The United States has imposed sanction on Monrovia City Mayor Jefferson Tamba Koijee, and Secretary General of the ruling CDC party who according to the US, has a reputation for stoking violence and has a powerful grip on Monrovia’s youths.
Mayor Koijee is listed among a number of individuals around the world who the US Department of Treasury listed as, “perpetrators of Human Rights abuse” around the world in a press release issued in Washington on Friday December 8, 2023 to mark the 76th anniversary of the Universal Declaration of Human Rights (UDHR).
The US government went on to catalogue a list of allegations of human rights abuses and other violent incidents the CDC Secretary General is said to have been the brain behind. The latest sanctioning of Koijee brings to five the number of Liberian Government officials slapped with US sanctions.
SEE FULL TEXT OF THE US PRESS RELEASE BELOW:
WASHINGTON — December 10, 2023 marks the 75thanniversary of the Universal Declaration of Human Rights (UDHR), the landmark document enshrining human rights and fundamental freedoms for all individuals. Ahead of this historic anniversary and Human Rights Day, the Department of the Treasury (Treasury) reaffirms its steadfast commitment to promoting respect for human rights and accountability for perpetrators of human rights abuse.
“Our commitment to upholding and defending human rights is sacrosanct,” said Secretary of the Treasury Janet L. Yellen. “Abuses of human rights and fundamental freedoms—wherever they occur in the world—strike at the heart of our shared humanity and our collective conscience. Treasury’s targeted sanctions announced today and over the past year underscore the seriousness of our commitment to promoting accountability for human rights abuse and safeguarding the U.S. financial system from those who commit these egregious acts.”
Over the past year, including the actions taken today, Treasury has designated more than 150 individuals and entities across a dozen countries for issues relating to human rights abuse. These designations have leveraged numerous sanctions authorities and have targeted a range of activities that violate or abuse human rights and betray the vision laid out in the UDHR. Treasury designations also targeted instances of human rights abuse linked to terrorist organizations, criminal activity, repression of LGBTQI+ persons, transnational repression, and environmental crime and degradation. Treasury will continue to leverage all relevant sanctions authorities to promote respect for human rights and accountability for human rights violations and abuses. These include violations and abuses involving the repression of members of civil society, protesters, and journalists; violence against civilians; arbitrary detention and kidnapping; and gender-based violence, including conflict-related sexual violence (CRSV) which the President has identified as a priority through issuing the Presidential Memorandum on Promoting Accountability for CRSV.
Promoting accountability for conflict-related sexual violence is a top priority for President Biden, who last year signed a Presidential Memorandum directing the U.S. government to strengthen our exercise of financial, diplomatic, and legal tools against this scourge—leading to the first-ever imposition of sanctions resulting from a dedicated focus on conflict-related sexual violence.

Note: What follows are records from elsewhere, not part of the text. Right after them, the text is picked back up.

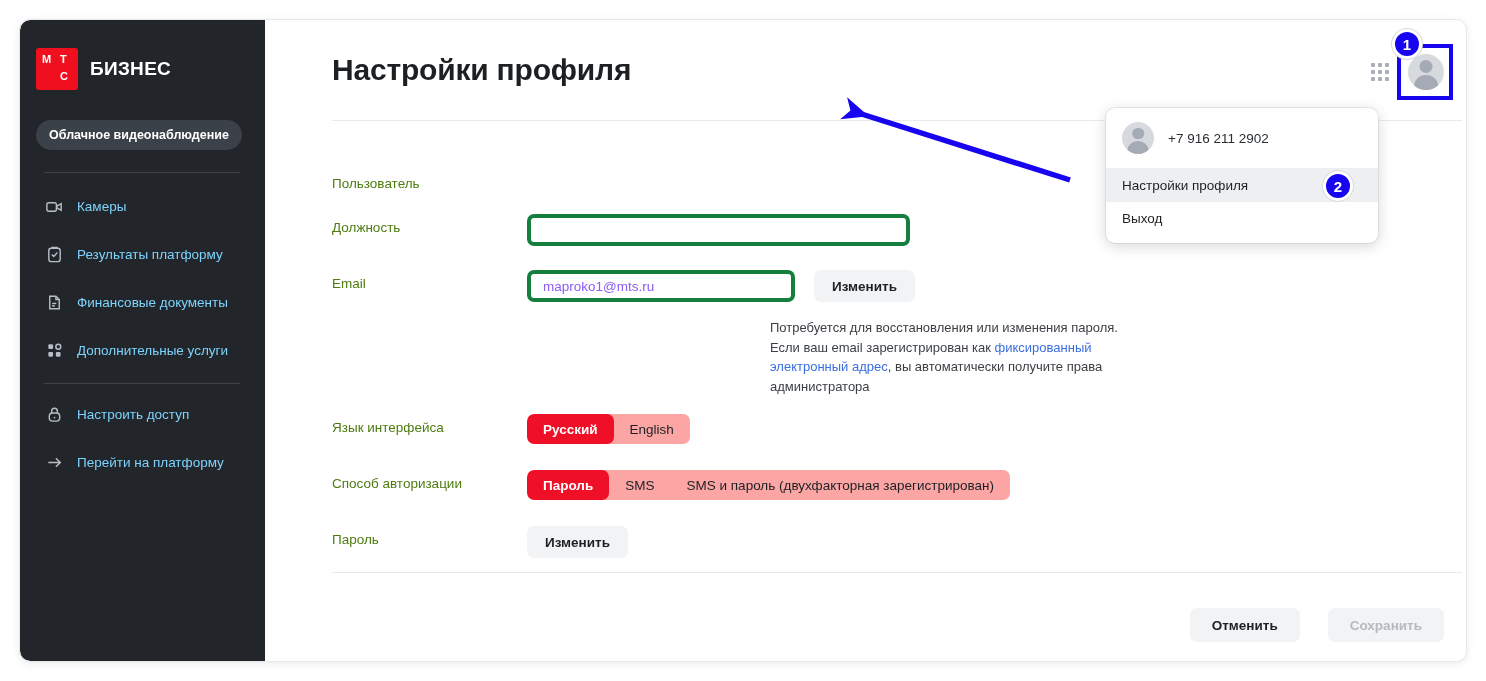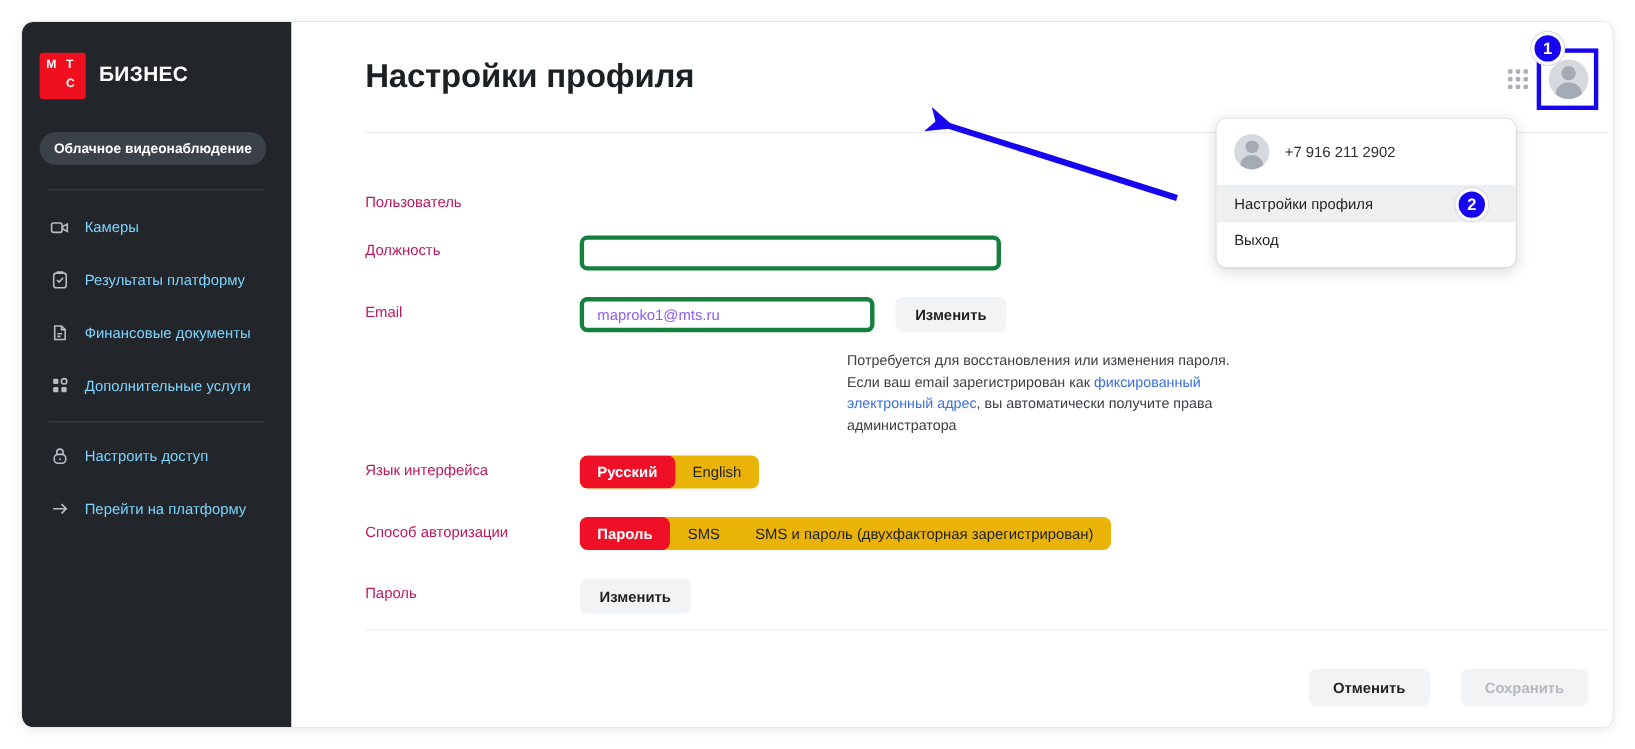--- a/index.html
+++ b/index.html
@@ -163,21 +163,21 @@
   
   .form-row {
     position: absolute;
     left: 67px;
     display: flex;
     align-items: flex-start;
   }
   .row-label {
     width: 195px;
     font-size: 13.5px;
-    color: #be185d;
+    color: #4d7c0f;
     padding-top: 6px;
   }
   .row-label.plain { padding-top: 0; }
   .text-input {
     width: 383px; height: 32px;
     border: 4px solid #15803d;
     border-radius: 7px;
     background: #ffffff;
     font-family: "Liberation Sans", sans-serif;
     font-size: 13.5px;
@@ -205,21 +205,21 @@
     width: 380px;
     font-size: 13px;
     line-height: 19.5px;
     color: #3c4046;
   }
   .hint a { color: #3a6fe0; text-decoration: none; cursor: pointer; }
 
   
   .segment {
     display: inline-flex;
-    background: #eab308;
+    background: #fca5a5;
     border-radius: 7px;
     overflow: hidden;
     height: 30px;
   }
   .segment .seg {
     display: flex; align-items: center; justify-content: center;
     height: 30px;
     padding: 0 16px;
     font-size: 13.5px;
     color: #1d2023;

Today’s sanctions include 13 targets that have been identified for designation by the United States, and several in coordination with allies and partners on the United Nations Security Council, for their role in perpetrating or condoning the perpetration of rape and other forms of sexual violence, further implementing the Presidential Memorandum and underscoring the Administration’s commitment to recognizing this abhorrent abuse and promoting accountability.
Today, the Department of the Treasury’s Office of Foreign Assets Control (OFAC) sanctioned 20 individuals for their connection to human rights abuse in nine countries. An additional two individuals were sanctioned under the Department of State’s counterterrorism authority. Furthermore, the Department of State likewise designated individuals in Russia, Indonesia, and the People’s Republic of China (PRC) for visa restrictions pursuant to Section 7031(c) of the Annual Appropriations Act. These actions are taken in concert with measures imposed by partners in the United Kingdom and Canada, which have similarly utilized economic measures to deter human rights abuse globally. We stand with our partners in upholding international ideals.
Treasury Designates Perpetrators of Human Rights Abuse and Commemorates the 75th Anniversary of the Universal Declaration of Human Rights | U.S. Department of the Treasury
LIBERIA: Today, OFAC designated Jefferson Koijee (Koijee), who is the mayor of Monrovia, Liberia and is a senior leader in the Congress for Democratic Change (CDC) political party. Koijee has a reputation for stoking violence and has a powerful grip on Monrovia’s youth.
He controls paramilitary-style organizations associated with the CDC which allegedly recruits former combatants and recently released prisoners. OFAC has reason to believe that Koijee has instructed these organizations to violently disrupt demonstrations conducted by government critics or political opposition. Koijee and his supporters have been involved in violence in connection with: an opposition rally in July 2022, students attending a memorial service for former Liberian president Amos Sawyer inMarch 2022, an anti-rape protest in August 2020, a student graduation ceremony in December 2019, and an opposition rally in November 2018. Koijee has also engaged in corrupt acts, including bribery and misappropriation of state assets for use by private political movements and pressuring anti-corruption investigators to halt corruption investigations.
Koijee is being designated for being a foreign person who is responsible for or complicit in, or who has directly or indirectly engaged in, serious human rights abuse and for being a foreign person who is a current or former government official, or a person acting for or on behalf of such an official, who is responsible for or complicit in, or who has directly or indirectly engaged in, corruption, including the misappropriation of state assets, the expropriation of private assets for personal gain, corruption related to government contracts or the extraction of natural resources, or bribery pursuant to E.O. 13818.